Assignment:
Among the lines below, return each one that contains the word "PAPIER".

Exercise inputs:

○ ○ ○ ○ ○

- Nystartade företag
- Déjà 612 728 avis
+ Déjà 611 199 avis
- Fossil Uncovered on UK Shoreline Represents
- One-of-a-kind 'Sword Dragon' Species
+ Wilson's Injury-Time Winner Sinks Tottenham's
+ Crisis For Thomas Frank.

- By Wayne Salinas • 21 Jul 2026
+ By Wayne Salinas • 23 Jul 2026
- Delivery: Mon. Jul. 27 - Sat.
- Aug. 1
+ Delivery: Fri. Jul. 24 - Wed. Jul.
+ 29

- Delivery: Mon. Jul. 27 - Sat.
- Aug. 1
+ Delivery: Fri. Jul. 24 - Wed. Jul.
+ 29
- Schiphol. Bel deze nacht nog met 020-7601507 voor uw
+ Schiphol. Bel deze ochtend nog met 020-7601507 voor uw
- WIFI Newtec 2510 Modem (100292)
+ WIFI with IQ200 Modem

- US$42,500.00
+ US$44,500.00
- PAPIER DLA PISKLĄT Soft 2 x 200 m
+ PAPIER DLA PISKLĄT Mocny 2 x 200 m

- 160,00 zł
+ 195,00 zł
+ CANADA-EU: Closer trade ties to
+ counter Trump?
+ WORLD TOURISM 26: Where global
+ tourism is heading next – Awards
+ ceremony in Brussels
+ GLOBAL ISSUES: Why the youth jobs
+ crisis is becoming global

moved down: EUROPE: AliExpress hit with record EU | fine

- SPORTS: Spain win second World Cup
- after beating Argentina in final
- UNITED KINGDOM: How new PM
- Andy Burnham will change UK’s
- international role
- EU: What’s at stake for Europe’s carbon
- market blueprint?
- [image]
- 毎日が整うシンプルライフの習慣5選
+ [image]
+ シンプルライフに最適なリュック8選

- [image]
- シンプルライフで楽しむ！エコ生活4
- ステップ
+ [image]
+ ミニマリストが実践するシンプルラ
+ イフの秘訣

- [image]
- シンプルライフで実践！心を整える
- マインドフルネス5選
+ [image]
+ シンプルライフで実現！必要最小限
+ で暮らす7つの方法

○ ○ ○ ○ ○

Answer section:
- PAPIER DLA PISKLĄT Soft 2 x 200 m
+ PAPIER DLA PISKLĄT Mocny 2 x 200 m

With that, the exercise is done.